The people had conflicted, grew, decreased from disease and famine, and increased again, until the world was a sick, dark place.

Category: My Chemical Romance - Rating: R - Genres: Angst,Sci-fi - Characters: Gerard Way - Warnings: [?] - Published: 2008-01-17 - Updated: 2008-01-28 - 550 words

0Unrated
A light smile etched Gerard’s lips. He took a deep breath, starting off from in front of the old hotel.

He was on the street, trudging wearily underneath the fragmented highway minutes later. The eroded streets were spotted with gum and cigarette butts, oil stains and tar splotches. The city was still somewhat beautiful though, glass and marble buildings, and cascading skyscraper-high fountain structures. Weeds and plants crawled up the sides, overtaking everything. It was like a giant, desolate, miles-wide garden. The windows were broken, and looked as if they were threatening to crash completely down, but beautiful nonetheless.

New York was only one among the hundreds of abandoned big cities, shells left behind to rust and rot. Ghost towns.

The people had conflicted, grew, decreased from disease and famine, and increased again, until the world was a sick, dark place. The homicide rates and death toll went up steeply over ten years.

And then there was the war. Air raid sirens flooded the air and people just lost it. It was World War II all over again. Just everywhere in the world. Everyone attacked everyone and Gerard remembered standing out in the streets of Manhattan and watching people go completely off the deep end.

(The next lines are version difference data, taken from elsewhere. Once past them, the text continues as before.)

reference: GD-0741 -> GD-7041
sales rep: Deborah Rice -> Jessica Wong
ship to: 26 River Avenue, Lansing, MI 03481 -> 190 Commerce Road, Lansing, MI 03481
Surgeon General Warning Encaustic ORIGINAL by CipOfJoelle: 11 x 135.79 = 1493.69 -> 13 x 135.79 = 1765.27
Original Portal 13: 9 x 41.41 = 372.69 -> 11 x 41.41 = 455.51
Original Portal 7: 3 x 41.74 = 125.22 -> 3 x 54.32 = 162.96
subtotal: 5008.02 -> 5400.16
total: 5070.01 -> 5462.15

People would sit down in the streets and just laugh. They would fucking laugh, because they knew it was over. Humans were smart like that, they just /knew/. It wasn’t funny at all, but Gerard knew exactly how they felt. It was hilarious.

But there would always be one thing he could never forget. Gerard’s daughter, his own /daughter/, had been killed in that war.

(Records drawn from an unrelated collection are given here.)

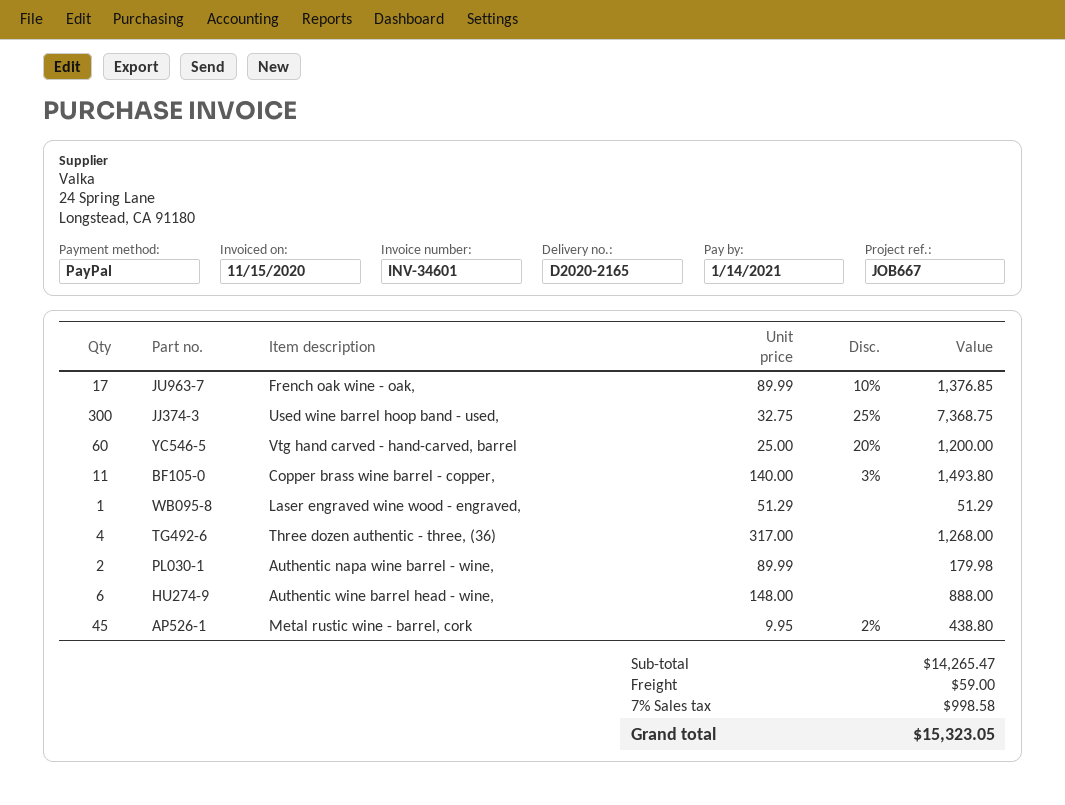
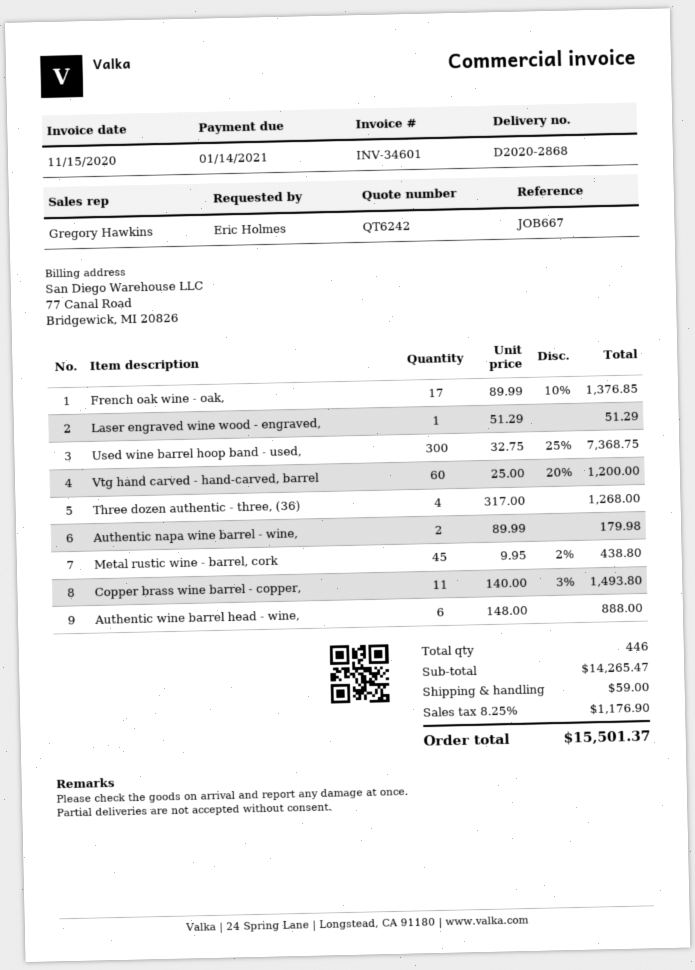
delivery note number: D2020-2165 -> D2020-2868
tax: 7% = 998.58 -> 8.25% = 1176.90
total: 15323.05 -> 15501.37

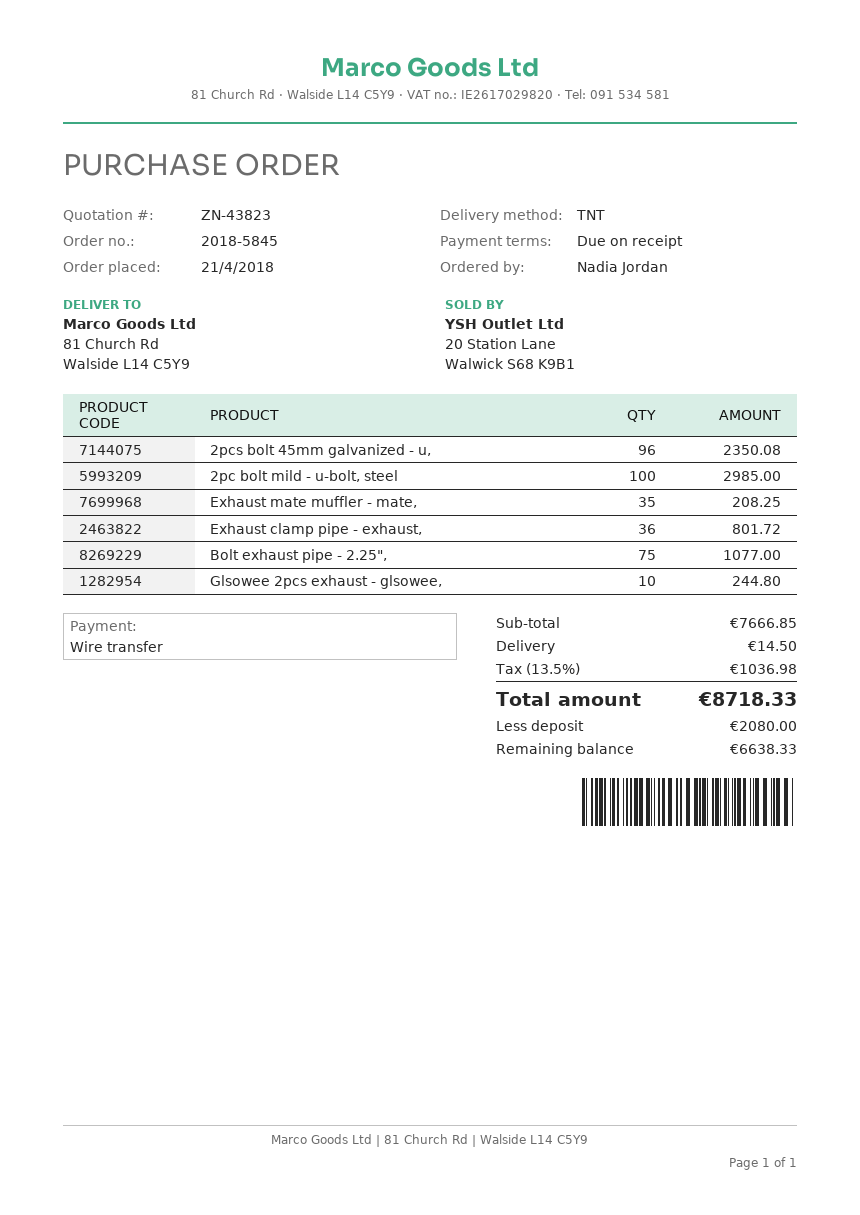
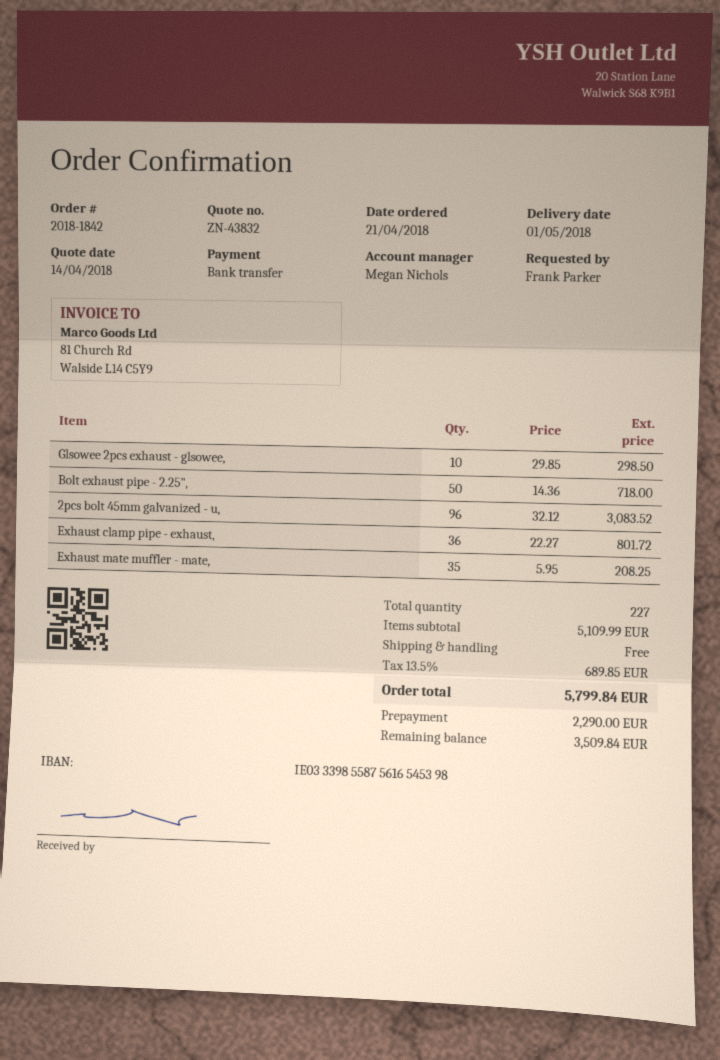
quote number: ZN-43823 -> ZN-43832
order number: 2018-5845 -> 2018-1842
ordered by: Nadia Jordan -> Frank Parker
2pcs bolt 45mm galvanized - u,: 96 for 2350.08 -> 96 for 3083.52
2pc bolt mild - u-bolt, steel: 100 for 2985.00 -> none
Bolt exhaust pipe - 2.25",: 75 for 1077.00 -> 50 for 718.00
Glsowee 2pcs exhaust - glsowee,: 10 for 244.80 -> 10 for 298.50
subtotal: 7666.85 -> 5109.99
shipping: 14.50 -> 0.00
tax: 13.5% = 1036.98 -> 13.5% = 689.85
total: 8718.33 -> 5799.84
deposit: 2080.00 -> 2290.00
balance: 6638.33 -> 3509.84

“Yeah, they were in the fucking shelter!” he remembered yelling, smashing his fists against the window of the booth at the rescue center.

They’d found the body in the debris days later. She’d been trapped under a cave in. Suffocated to death. He’d stumbled automatically over the rubble, tripping over things until he found his way directly to the remains of the bomb shelter. She was lying there dead on a blue tarp in the dust and dirt, and he lost it. He collapsed on the ground and held her corpse in his lap for two days, crying into her hair and wishing her to come back.

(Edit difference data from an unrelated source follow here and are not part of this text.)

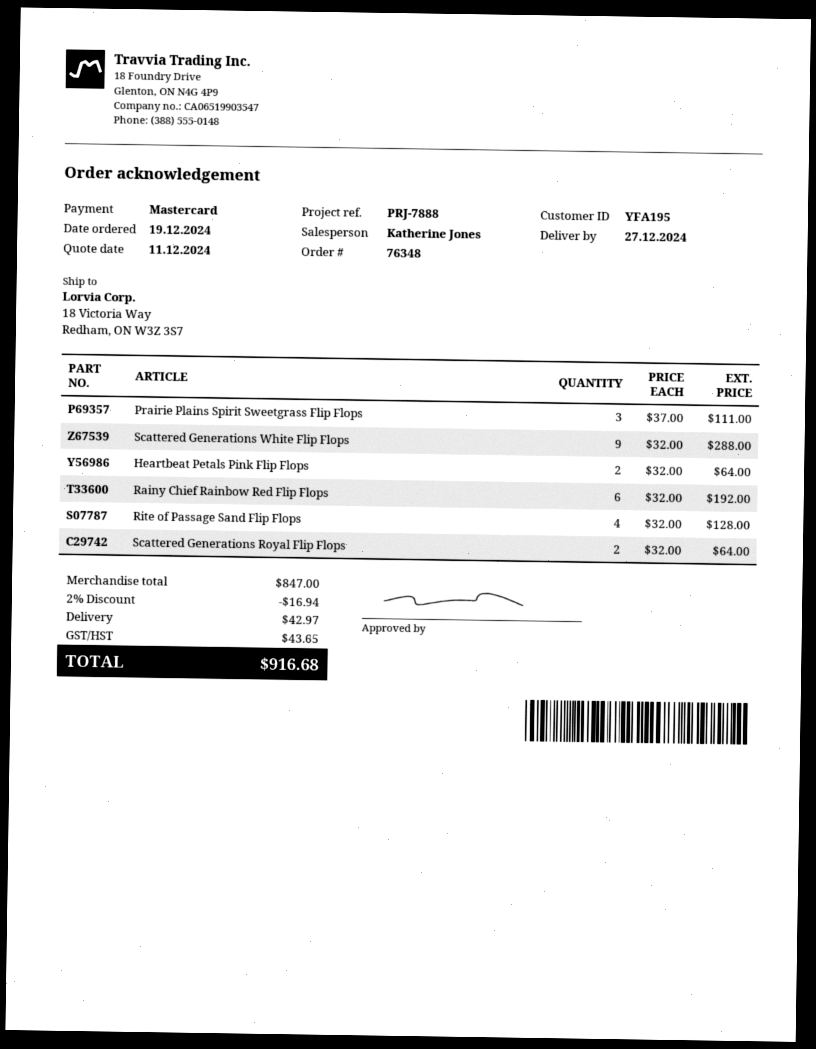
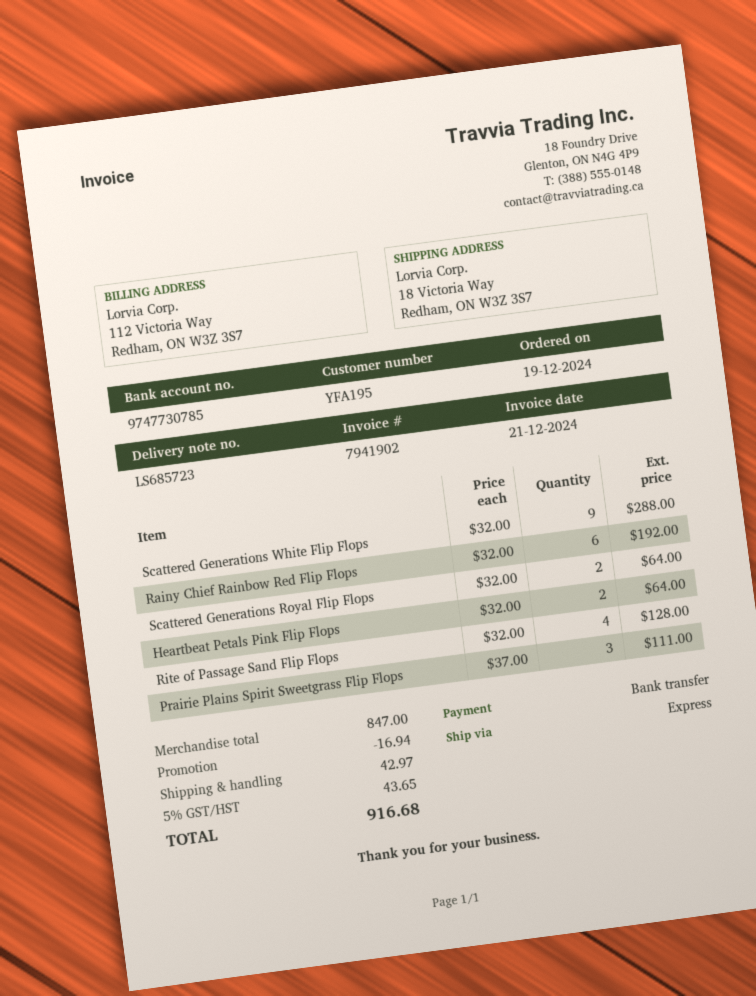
payment method: Mastercard -> bank transfer

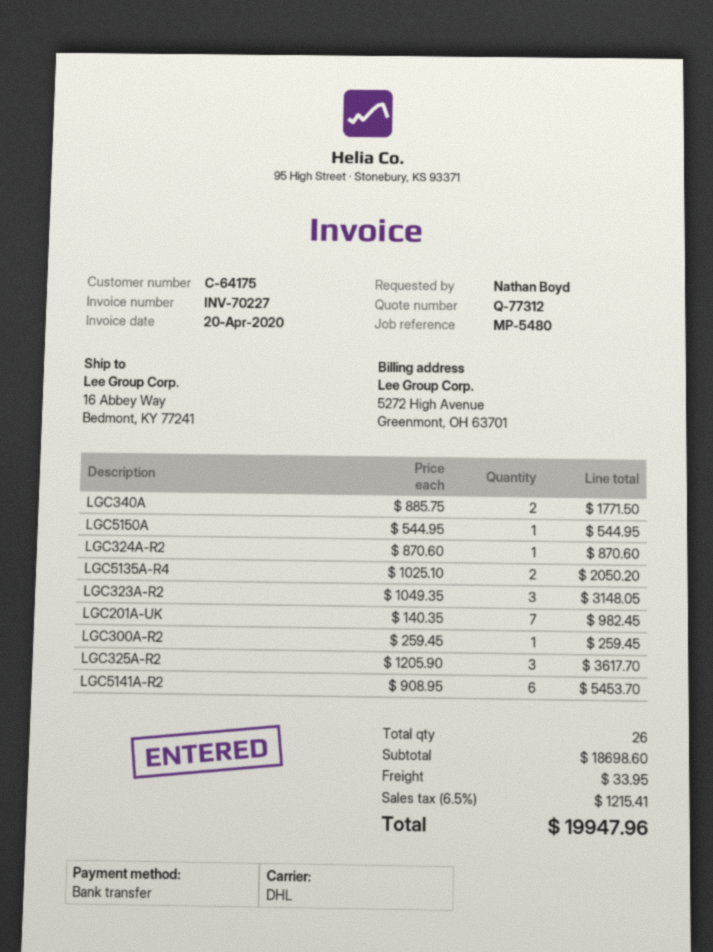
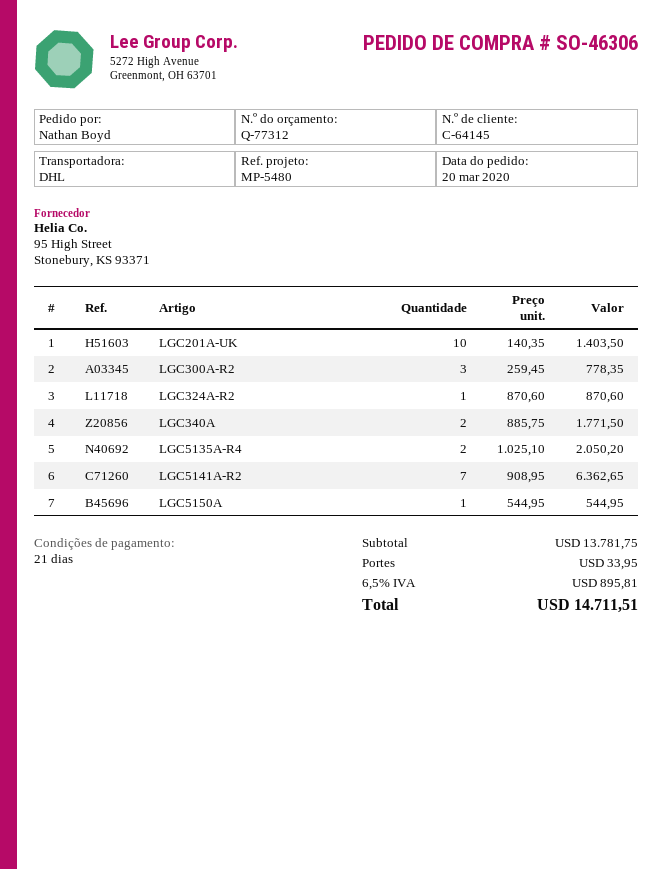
customer number: C-64175 -> C-64145
LGC323A-R2: 3 x 1049.35 = 3148.05 -> none
LGC201A-UK: 7 x 140.35 = 982.45 -> 10 x 140.35 = 1403.50
LGC300A-R2: 1 x 259.45 = 259.45 -> 3 x 259.45 = 778.35
LGC325A-R2: 3 x 1205.90 = 3617.70 -> none
LGC5141A-R2: 6 x 908.95 = 5453.70 -> 7 x 908.95 = 6362.65
subtotal: 18698.60 -> 13781.75
tax: 6.5% = 1215.41 -> 6.5% = 895.81
total: 19947.96 -> 14711.51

/Alyssa Bethany Way, Deceased; 2067-2074/. He stood at the same spot, 1200 years later, fingering her death certificate in his pocket. It was all he had left. They never found his wife.

Hundreds of years went by after the last strafing and finally the air was clear. After all the work humans took in trying to stop pollution, it was gone. But so were the people.

Broken billboards, neon signs, and advertisements still loomed over the streets. Abandoned buildings and bombed out grocery stores were common sights in downtown New York. The ghost of a normal, busy lifestyle.

There had been technology blossoming everywhere, robots for bus drivers, robots for store managers, everything automated. It worked well, it really did, and no one ever thought the downfall would have been so soon. But it wasn’t really soon, if you thought about it.

Gerard kicked a rock down the street glumly, skidding his foot against the side of a pillar that once held up great knots of highway.